DATA EXCERPTS >>
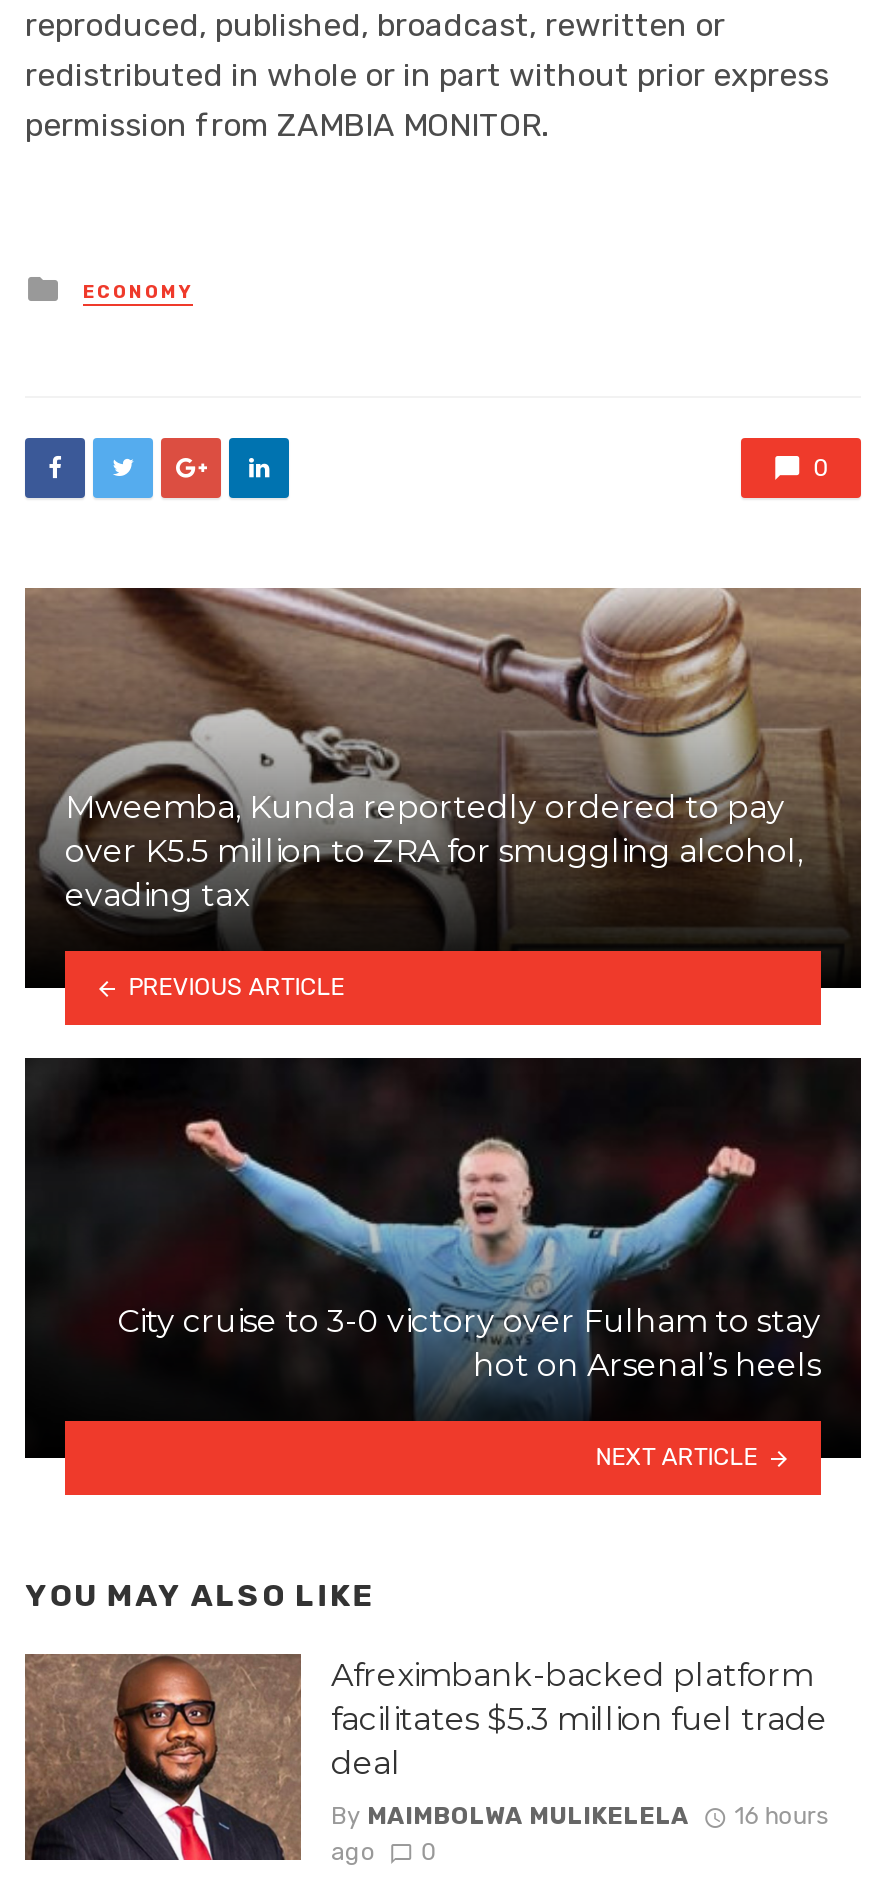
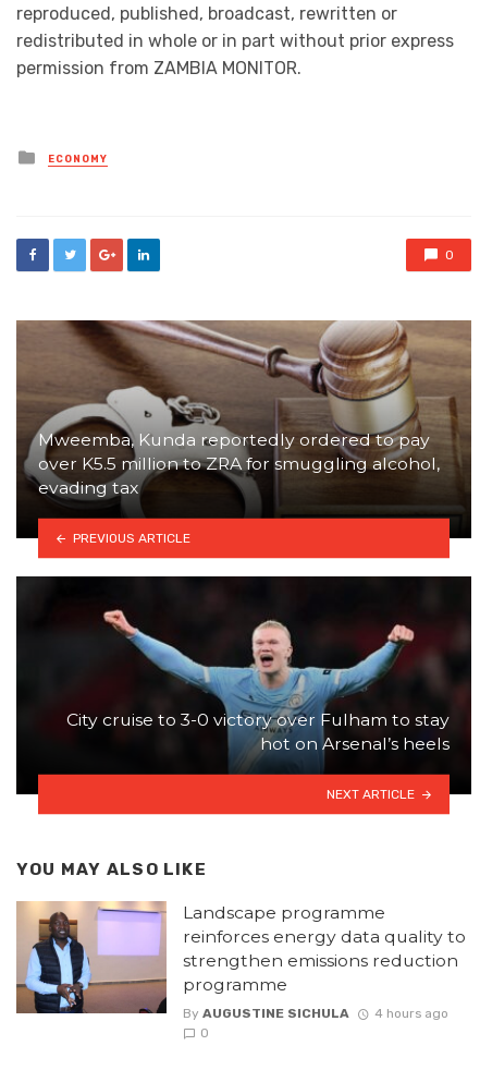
[23,1652,827,1862] [image] | Afreximbank-backed platform | facilitates $5.3 million fuel trade | deal -> [17,901,466,1014] [image] | Landscape programme | reinforces energy data quality to | strengthen emissions reduction | programme
[331,1802,828,1866] By MAIMBOLWA MULIKELELA | 16 hours | ago -> [183,1005,448,1021] By AUGUSTINE SICHULA | 4 hours ago

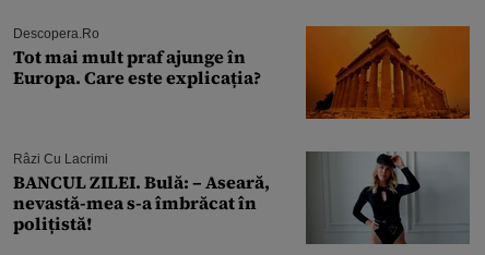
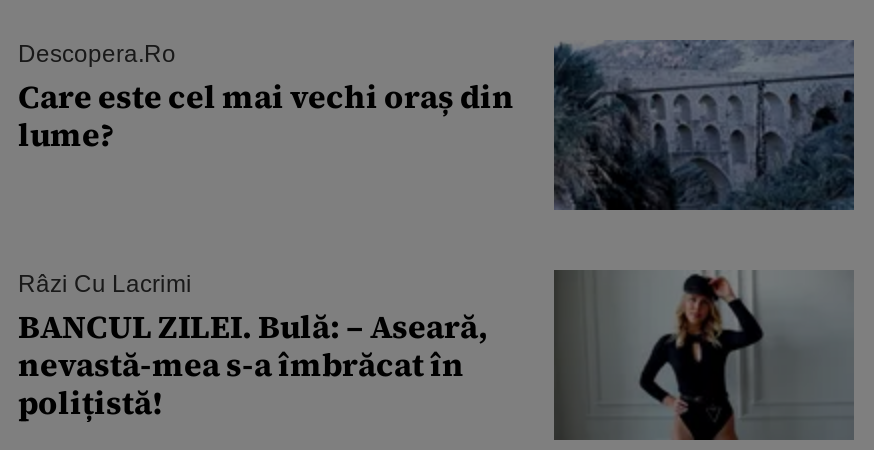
[13,25,471,120] [image] | Tot mai mult praf ajunge în | Europa. Care este explicația? -> [18,38,856,212] [image] | Care este cel mai vechi oraș din | lume?

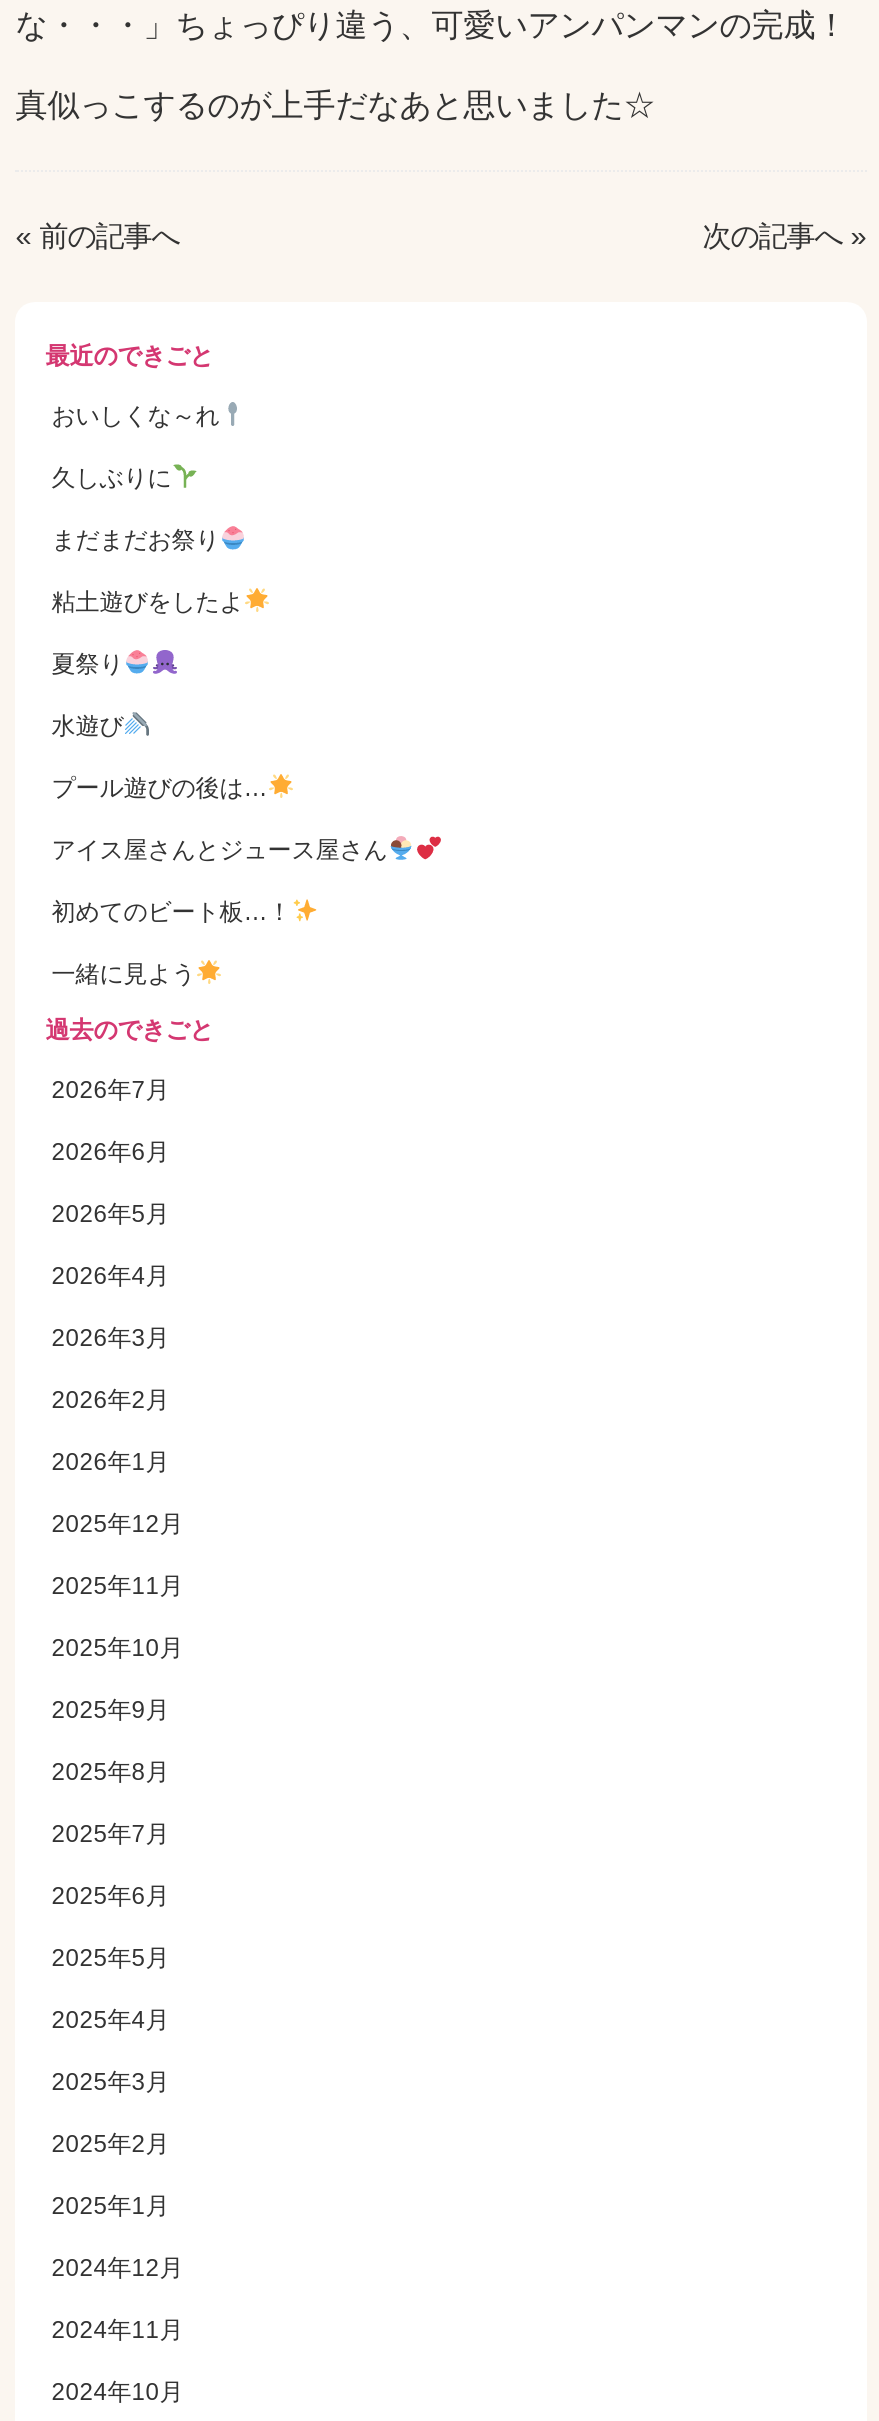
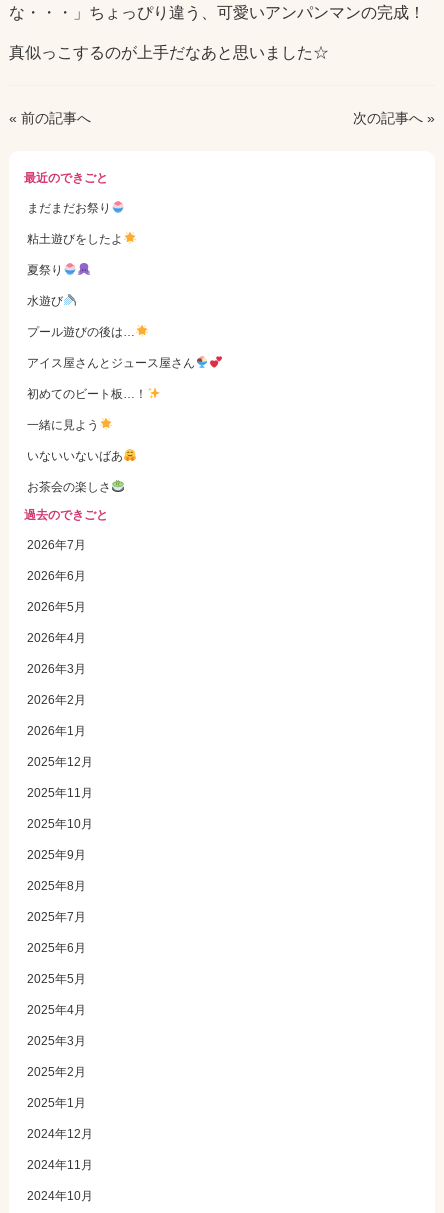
[51,402,219,492] おいしくな～れ | 久しぶりに -> none
moved [51,526,387,988] -> [27,201,195,432]: まだまだお祭り | 粘土遊びをしたよ | 夏祭り | 水遊び | プール遊びの後は… | アイス屋さんとジュース屋さん | 初めてのビート板…！ | 一緒に見よう
none -> [27,449,123,494] いないいないばあ | お茶会の楽しさ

REQUIREMENT >>
Go over the listing above and copy out each line that includes "none".

RESPONSE BOX >>
[51,402,219,492] おいしくな～れ | 久しぶりに -> none
none -> [27,449,123,494] いないいないばあ | お茶会の楽しさ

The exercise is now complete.